Member of Bangladesh Parliament
- In office 12 June 1996 – 15 July 2001
- Preceded by: Abul Kalam
- Succeeded by: Abul Kalam
- Constituency: Narayanganj-5

Personal details
- Born: 1943 or 1944 Bandar, Narayanganj District, Bengal Province, British India
- Died: 16 December 2024 (aged 85) Dhaka, Bangladesh
- Party: Awami League

= S. M. Akram =

Bangladeshi politician (1939– 2024)

S. M. Akram (এস এম আকরাম; 16 October 1939 – 16 December 2024) was a Bangladeshi politician and government bureaucrat. He was a member of parliament for Narayanganj-5.

==Life and career==
Akram was born to Peer Mohammad Master in Alinagar village, in what is now Bandar Upazila of Narayanganj District.

Akram was elected to parliament from Narayanganj-5 as a Bangladesh Awami League candidate in 1996.

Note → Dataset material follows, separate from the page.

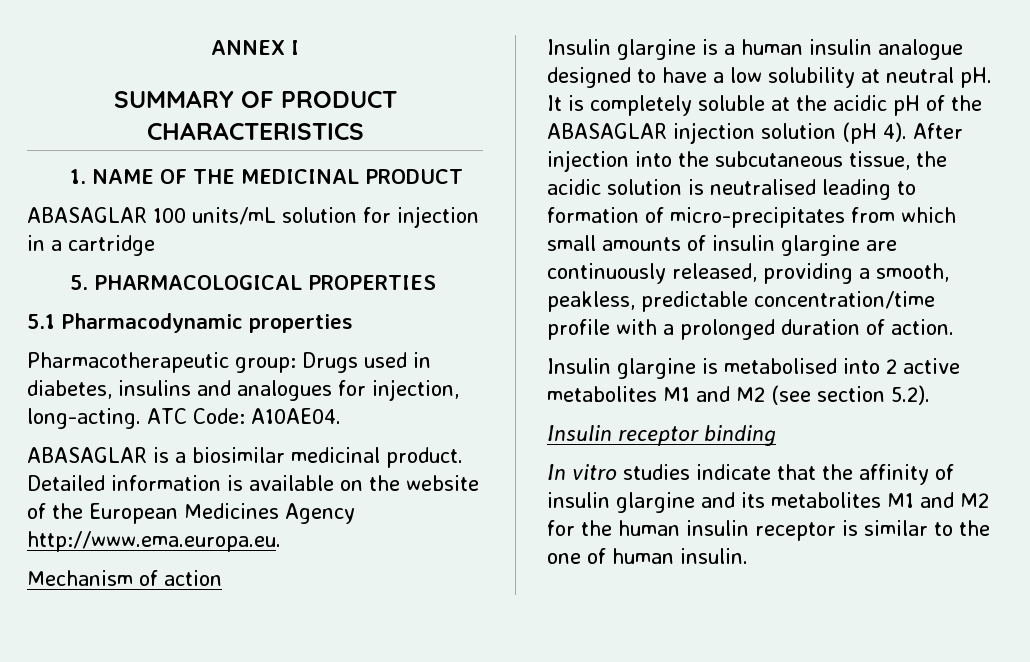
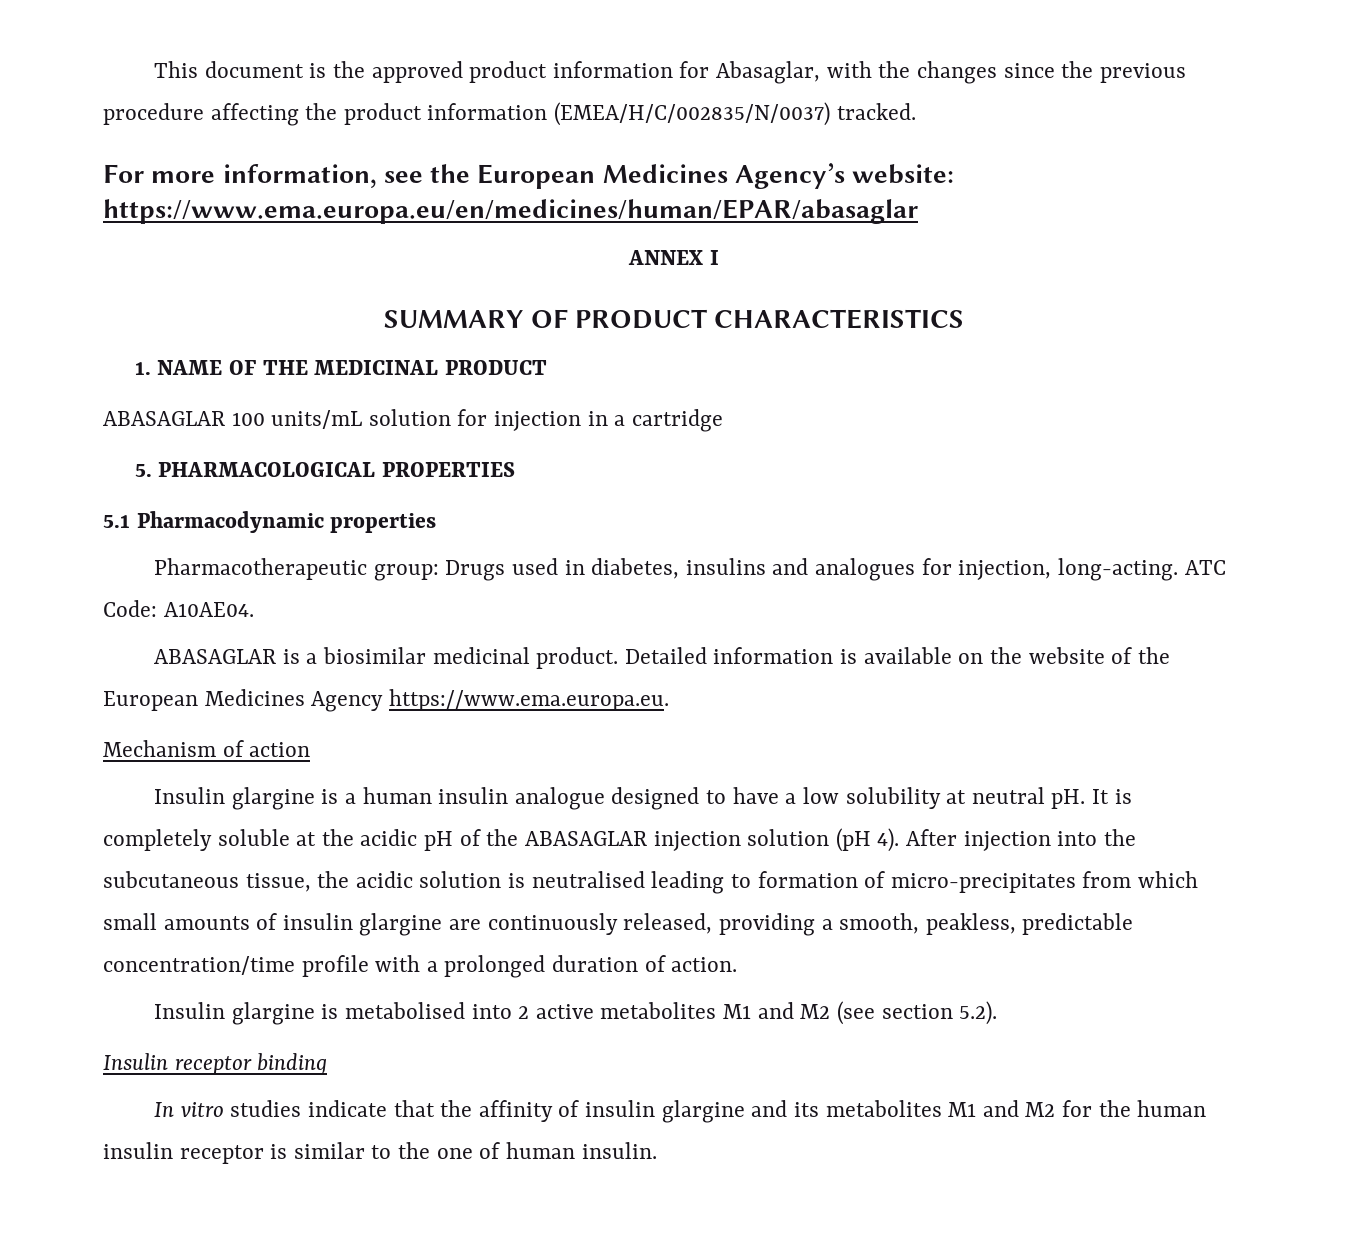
+ This document is the approved product information for Abasaglar, with the changes since the previous procedure affecting the product information (EMEA/H/C/002835/N/0037) tracked.
+ For more information, see the European Medicines Agency’s website: https://www.ema.europa.eu/en/medicines/human/EPAR/abasaglar
- Detailed information is available on the website of the European Medicines Agency http://www.ema.europa.eu.
+ Detailed information is available on the website of the European Medicines Agency https://www.ema.europa.eu.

In 2011, Akram sought the Awami League nomination in the first election for Mayor of Narayanganj. The party instead chose Shamim Osman as their candidate. Akram withdrew from the race and threw his support behind another Awami Leaguer, Selina Hayat Ivy, who went on to win. Later that year Akram resigned from the Awami League, saying he felt ill used by the national party in the mayoral election and in other instances.

Akram died in Dhaka on 16 December 2024, at the age of 80.